Asking the Wrong Questions and Assessing the Wrong Things

Your Progress

Mistake #1

Mistake #2

Mistake #3

How many people working for you shouldn’t even have been hired?  How many good ones got away?  History does repeat itself!

After more than 20 years of placing middle managers and senior executive in all kinds of positions and with all types of companies, we’ve probably seen every type of hiring mistake.  Over and over again.  A few stand out as classics. 

 

The Nervous but Capable Candidate:  “Against my loudest protestations, my good friend Chris didn’t hire Sam for the financial manager’s spot at a prestigious entertainment company.  Sam was nervous in the interview.  Ten years later, Sam is a top-performing, senior executive at a rival company.”
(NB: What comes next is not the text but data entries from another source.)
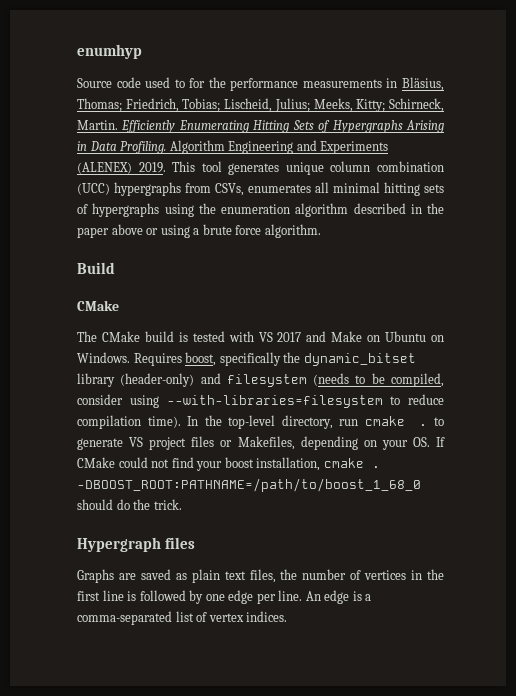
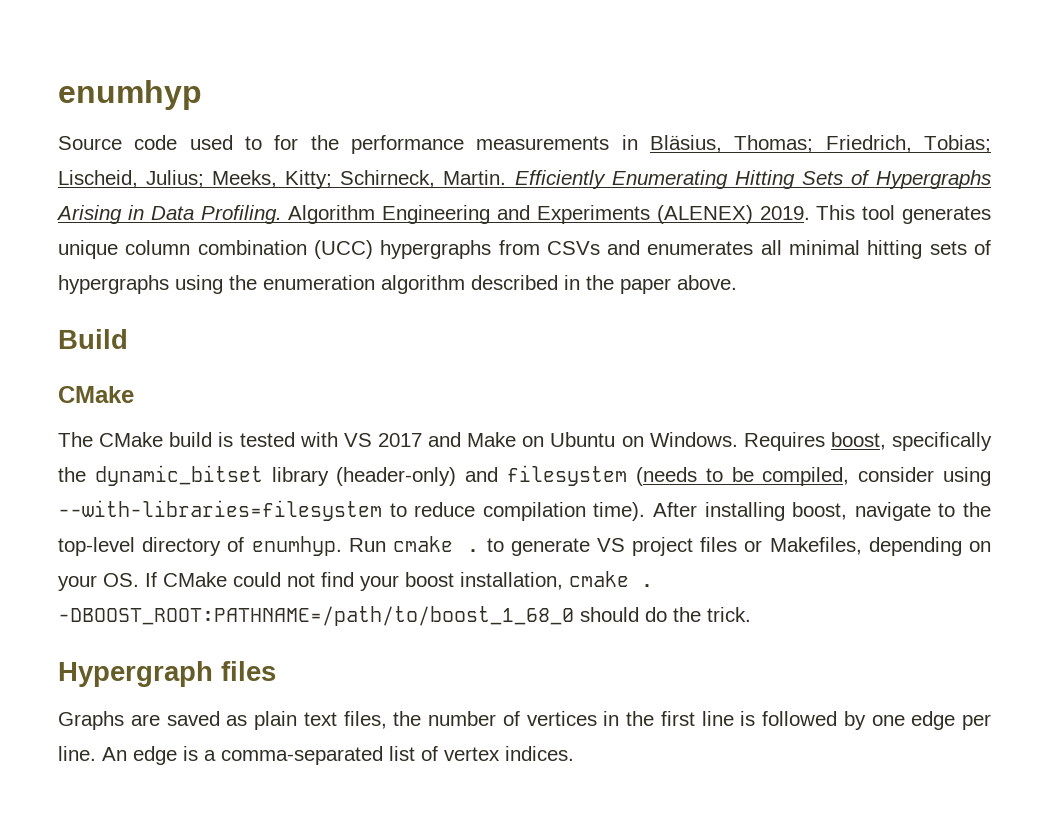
[215,183,244,196] CSVs, -> [546,240,641,255] CSVs and
[111,224,321,238] above or using a brute force algorithm. -> [677,275,737,290] above.
[187,415,359,429] In the top-level directory, run -> [653,502,992,521] [58,536,386,556] After installing boost, navigate to the top-level directory of enumhyp. Run

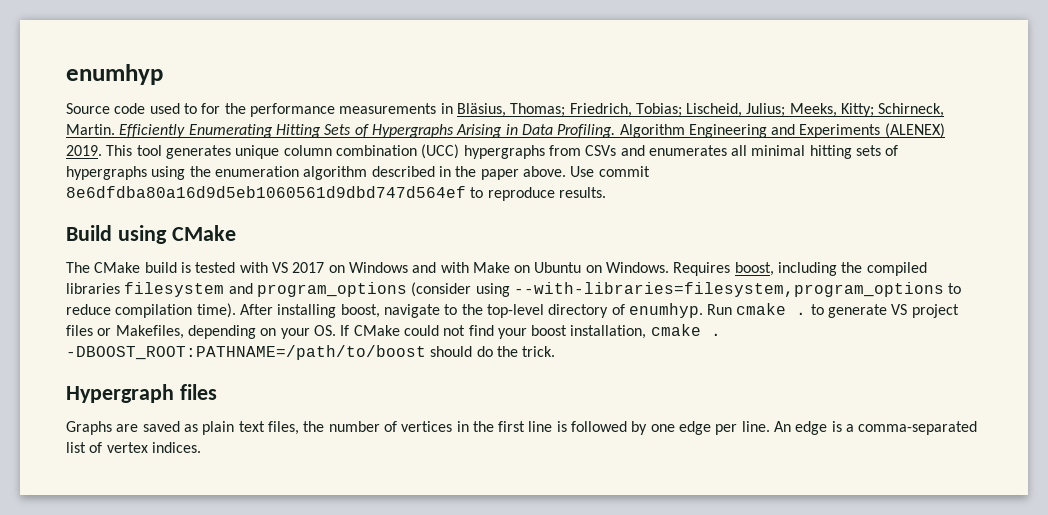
(737, 282) none -> [570,166,650,177] [66,186,606,201] Use commit 8e6dfdba80a16d9d5eb1060561d9dbd747d564ef to reproduce results.
(128, 339) // -> [117,225,167,244] using
[428,432,461,447] and -> [328,262,469,273] on Windows and with
[892,432,992,451] [58,465,992,486] [58,500,382,521] specifically the dynamic_bitset library (header-only) and filesystem (needs to be compiled, consider using --with-libraries=filesystem -> [778,262,927,276] [66,282,944,297] including the compiled libraries filesystem and program_options (consider using --with-libraries=filesystem,program_options
[58,606,574,626] -DBOOST_ROOT:PATHNAME=/path/to/boost_1_68_0 -> [66,345,426,360] -DBOOST_ROOT:PATHNAME=/path/to/boost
Too Brash:  “The president at an Inc. 100 fast-growing company tried to do everything he could to kill a director of marketing deal because the candidate seemed a little brash.  Luckily, the president was overruled by his staff.  This candidate is now the division president, and the company has doubled its size.”

The Poser:  “I was proud to place an articulate, intelligent, and well-read executive from my client’s major rival.  To my dismay, within a few years half his staff had quit and the company performance was declining.” 

Do these sound familiar?  Most of the time, we make bad hiring decision because we decide too soon, we’re too emotional, we don’t know what where’ looking for, or we don’t know what questions to ask.  Even with lots of interviews, you’ll still never have all the information you need to be certain you have made the right decision. 

It doesn’t take a lot of questions to conduct a great Performance-based Interview.  Past performance is still the best predictor of future performance and must be bench marked during the interview. 

 

 

 

 

Great Interviewers know that the interview isn’t just about getting information, it’s about recruiting and closing and creating value in the job – all while getting insights into what a candidate has done.  A Performance-based Interview provides the framework needed to accomplish all of the key objectives of the interview.  A great Interview must:

1. Focus on Accomplishments most relevant to success in the role

2.  Control Emotions.  Hint (We’re prewired to make snap decision about people based on very little information (First Impressions must be controlled.)

3.  Validate an achiever pattern – the best predictor of top 25%.

4.   Discuss real live problems that the person will be required to solve on the job.

 

TAKE ACTION:

1. Objectively observe 3 Face-to-face interviews at your company.  Note what you hear and what you learned?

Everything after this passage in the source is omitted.